■ PROBLEM TO WORK ON:
Please repeat the lines below exactly. Begin with the line containing "(271, 820) none" and go on through the line containing "(368, 819) none".

####################

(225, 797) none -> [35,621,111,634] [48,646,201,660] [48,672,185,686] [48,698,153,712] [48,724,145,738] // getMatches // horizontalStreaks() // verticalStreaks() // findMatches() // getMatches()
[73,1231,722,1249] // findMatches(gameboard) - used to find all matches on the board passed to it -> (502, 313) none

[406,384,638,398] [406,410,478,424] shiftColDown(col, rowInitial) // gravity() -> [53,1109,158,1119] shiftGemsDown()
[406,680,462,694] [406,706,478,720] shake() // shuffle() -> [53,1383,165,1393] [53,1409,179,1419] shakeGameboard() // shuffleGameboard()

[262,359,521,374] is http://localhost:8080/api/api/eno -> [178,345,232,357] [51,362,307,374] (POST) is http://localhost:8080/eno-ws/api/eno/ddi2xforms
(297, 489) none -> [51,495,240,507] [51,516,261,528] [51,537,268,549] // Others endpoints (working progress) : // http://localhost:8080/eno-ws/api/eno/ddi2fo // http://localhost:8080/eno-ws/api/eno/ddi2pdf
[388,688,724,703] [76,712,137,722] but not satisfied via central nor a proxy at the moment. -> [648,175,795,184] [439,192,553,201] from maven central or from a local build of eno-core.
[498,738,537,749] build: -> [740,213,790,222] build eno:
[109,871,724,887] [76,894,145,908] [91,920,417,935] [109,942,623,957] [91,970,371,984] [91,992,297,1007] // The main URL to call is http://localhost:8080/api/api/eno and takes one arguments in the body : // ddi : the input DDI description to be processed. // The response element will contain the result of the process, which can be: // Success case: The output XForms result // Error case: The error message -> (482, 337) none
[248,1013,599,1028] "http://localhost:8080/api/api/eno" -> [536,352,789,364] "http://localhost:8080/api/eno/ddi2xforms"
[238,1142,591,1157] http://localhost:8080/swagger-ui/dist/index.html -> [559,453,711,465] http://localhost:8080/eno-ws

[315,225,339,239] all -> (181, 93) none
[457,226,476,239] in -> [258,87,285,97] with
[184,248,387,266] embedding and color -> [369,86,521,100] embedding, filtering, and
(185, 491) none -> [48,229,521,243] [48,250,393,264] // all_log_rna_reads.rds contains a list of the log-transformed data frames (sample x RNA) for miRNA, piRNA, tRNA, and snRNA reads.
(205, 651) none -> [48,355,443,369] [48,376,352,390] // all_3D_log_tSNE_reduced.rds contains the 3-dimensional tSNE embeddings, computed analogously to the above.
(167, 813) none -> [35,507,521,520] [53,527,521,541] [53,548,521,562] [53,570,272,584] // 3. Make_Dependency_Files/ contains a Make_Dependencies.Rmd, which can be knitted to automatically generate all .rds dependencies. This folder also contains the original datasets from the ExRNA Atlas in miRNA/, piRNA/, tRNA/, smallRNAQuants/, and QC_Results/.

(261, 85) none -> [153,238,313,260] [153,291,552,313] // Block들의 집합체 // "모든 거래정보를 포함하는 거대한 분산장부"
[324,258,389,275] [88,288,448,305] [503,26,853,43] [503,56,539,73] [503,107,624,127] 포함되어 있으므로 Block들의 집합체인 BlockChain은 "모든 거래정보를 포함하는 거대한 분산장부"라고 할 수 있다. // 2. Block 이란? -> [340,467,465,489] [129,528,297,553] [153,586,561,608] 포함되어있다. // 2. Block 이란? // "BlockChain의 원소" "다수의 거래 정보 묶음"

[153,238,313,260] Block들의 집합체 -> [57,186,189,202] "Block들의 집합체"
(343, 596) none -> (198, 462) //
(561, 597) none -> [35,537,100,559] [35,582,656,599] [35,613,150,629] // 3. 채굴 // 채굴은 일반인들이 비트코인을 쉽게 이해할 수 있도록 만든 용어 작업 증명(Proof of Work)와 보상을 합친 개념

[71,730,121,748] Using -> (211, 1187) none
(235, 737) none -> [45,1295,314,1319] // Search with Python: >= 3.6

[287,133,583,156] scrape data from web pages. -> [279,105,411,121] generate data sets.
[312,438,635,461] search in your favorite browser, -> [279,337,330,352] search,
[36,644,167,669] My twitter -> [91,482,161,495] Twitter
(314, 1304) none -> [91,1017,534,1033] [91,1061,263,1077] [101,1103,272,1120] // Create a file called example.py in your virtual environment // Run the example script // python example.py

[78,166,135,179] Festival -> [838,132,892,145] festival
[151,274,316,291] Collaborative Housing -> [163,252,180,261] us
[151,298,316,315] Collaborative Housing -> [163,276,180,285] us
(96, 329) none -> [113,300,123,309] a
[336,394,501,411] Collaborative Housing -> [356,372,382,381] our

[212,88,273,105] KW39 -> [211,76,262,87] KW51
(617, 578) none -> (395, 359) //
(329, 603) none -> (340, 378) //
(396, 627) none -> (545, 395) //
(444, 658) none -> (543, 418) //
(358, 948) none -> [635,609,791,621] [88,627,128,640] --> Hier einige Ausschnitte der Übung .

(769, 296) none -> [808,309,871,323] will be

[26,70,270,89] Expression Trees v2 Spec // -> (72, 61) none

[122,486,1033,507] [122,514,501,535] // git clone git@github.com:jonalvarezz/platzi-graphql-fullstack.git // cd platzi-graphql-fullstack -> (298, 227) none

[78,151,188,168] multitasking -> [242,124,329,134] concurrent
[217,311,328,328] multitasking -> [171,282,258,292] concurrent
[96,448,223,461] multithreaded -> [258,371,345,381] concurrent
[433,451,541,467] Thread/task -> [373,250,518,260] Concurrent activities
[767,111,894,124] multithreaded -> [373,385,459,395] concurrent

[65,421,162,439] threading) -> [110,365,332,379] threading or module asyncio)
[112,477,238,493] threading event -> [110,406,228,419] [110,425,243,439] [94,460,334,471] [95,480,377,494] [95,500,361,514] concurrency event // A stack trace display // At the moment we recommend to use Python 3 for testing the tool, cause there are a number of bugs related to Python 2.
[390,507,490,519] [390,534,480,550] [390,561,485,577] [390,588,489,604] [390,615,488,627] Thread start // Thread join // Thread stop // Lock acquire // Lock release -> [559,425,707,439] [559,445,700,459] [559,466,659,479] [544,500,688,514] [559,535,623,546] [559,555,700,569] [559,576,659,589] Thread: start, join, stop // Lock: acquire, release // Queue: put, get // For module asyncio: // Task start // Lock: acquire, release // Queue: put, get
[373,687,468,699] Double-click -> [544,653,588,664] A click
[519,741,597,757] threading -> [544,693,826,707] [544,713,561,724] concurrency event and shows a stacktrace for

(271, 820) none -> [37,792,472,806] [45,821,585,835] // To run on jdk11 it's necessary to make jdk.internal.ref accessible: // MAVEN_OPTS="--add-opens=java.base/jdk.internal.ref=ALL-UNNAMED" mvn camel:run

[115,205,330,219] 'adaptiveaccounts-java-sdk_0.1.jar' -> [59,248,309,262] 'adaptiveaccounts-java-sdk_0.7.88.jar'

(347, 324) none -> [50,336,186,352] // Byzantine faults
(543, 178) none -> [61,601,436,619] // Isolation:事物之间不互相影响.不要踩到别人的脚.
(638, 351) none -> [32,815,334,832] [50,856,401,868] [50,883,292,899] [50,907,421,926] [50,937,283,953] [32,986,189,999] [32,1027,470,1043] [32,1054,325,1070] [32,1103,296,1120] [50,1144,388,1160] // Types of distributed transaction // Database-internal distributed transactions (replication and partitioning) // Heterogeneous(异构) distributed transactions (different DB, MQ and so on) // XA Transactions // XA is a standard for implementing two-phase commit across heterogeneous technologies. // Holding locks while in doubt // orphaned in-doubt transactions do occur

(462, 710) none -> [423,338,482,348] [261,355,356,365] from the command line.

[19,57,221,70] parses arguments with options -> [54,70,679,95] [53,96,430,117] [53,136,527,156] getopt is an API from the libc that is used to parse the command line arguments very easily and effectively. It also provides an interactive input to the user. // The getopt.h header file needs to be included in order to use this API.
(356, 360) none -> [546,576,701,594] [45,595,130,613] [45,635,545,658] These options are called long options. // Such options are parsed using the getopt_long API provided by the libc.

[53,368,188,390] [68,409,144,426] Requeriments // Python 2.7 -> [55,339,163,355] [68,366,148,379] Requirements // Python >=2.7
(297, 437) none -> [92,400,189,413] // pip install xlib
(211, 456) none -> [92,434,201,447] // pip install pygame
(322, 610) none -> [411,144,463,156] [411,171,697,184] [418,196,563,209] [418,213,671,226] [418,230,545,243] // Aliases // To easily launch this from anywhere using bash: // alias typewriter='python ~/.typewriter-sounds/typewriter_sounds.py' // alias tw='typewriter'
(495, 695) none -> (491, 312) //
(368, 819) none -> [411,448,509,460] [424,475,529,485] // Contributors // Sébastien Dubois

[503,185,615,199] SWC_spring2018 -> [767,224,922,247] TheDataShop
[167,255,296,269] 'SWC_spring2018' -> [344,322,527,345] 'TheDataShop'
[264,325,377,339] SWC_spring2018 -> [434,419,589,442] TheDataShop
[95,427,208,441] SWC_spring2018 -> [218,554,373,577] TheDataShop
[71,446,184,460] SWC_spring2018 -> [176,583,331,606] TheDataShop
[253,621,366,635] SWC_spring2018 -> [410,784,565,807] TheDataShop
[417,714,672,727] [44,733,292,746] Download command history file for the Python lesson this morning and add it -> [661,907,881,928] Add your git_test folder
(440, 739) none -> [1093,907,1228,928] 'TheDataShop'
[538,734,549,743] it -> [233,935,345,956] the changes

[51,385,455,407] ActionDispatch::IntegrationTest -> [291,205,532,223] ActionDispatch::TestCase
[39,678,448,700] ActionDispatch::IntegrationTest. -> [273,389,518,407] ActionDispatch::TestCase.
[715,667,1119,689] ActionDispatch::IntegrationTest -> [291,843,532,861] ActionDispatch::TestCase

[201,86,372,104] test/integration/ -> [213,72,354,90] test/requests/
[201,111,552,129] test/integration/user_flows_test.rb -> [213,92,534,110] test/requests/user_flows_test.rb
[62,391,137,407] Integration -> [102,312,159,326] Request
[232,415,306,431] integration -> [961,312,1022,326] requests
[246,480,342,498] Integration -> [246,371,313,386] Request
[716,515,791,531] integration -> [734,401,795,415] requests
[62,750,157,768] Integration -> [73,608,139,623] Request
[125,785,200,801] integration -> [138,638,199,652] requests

####################

■ RESPONSE TO THIS TASK:
(271, 820) none -> [37,792,472,806] [45,821,585,835] // To run on jdk11 it's necessary to make jdk.internal.ref accessible: // MAVEN_OPTS="--add-opens=java.base/jdk.internal.ref=ALL-UNNAMED" mvn camel:run

[115,205,330,219] 'adaptiveaccounts-java-sdk_0.1.jar' -> [59,248,309,262] 'adaptiveaccounts-java-sdk_0.7.88.jar'

(347, 324) none -> [50,336,186,352] // Byzantine faults
(543, 178) none -> [61,601,436,619] // Isolation:事物之间不互相影响.不要踩到别人的脚.
(638, 351) none -> [32,815,334,832] [50,856,401,868] [50,883,292,899] [50,907,421,926] [50,937,283,953] [32,986,189,999] [32,1027,470,1043] [32,1054,325,1070] [32,1103,296,1120] [50,1144,388,1160] // Types of distributed transaction // Database-internal distributed transactions (replication and partitioning) // Heterogeneous(异构) distributed transactions (different DB, MQ and so on) // XA Transactions // XA is a standard for implementing two-phase commit across heterogeneous technologies. // Holding locks while in doubt // orphaned in-doubt transactions do occur

(462, 710) none -> [423,338,482,348] [261,355,356,365] from the command line.

[19,57,221,70] parses arguments with options -> [54,70,679,95] [53,96,430,117] [53,136,527,156] getopt is an API from the libc that is used to parse the command line arguments very easily and effectively. It also provides an interactive input to the user. // The getopt.h header file needs to be included in order to use this API.
(356, 360) none -> [546,576,701,594] [45,595,130,613] [45,635,545,658] These options are called long options. // Such options are parsed using the getopt_long API provided by the libc.

[53,368,188,390] [68,409,144,426] Requeriments // Python 2.7 -> [55,339,163,355] [68,366,148,379] Requirements // Python >=2.7
(297, 437) none -> [92,400,189,413] // pip install xlib
(211, 456) none -> [92,434,201,447] // pip install pygame
(322, 610) none -> [411,144,463,156] [411,171,697,184] [418,196,563,209] [418,213,671,226] [418,230,545,243] // Aliases // To easily launch this from anywhere using bash: // alias typewriter='python ~/.typewriter-sounds/typewriter_sounds.py' // alias tw='typewriter'
(495, 695) none -> (491, 312) //
(368, 819) none -> [411,448,509,460] [424,475,529,485] // Contributors // Sébastien Dubois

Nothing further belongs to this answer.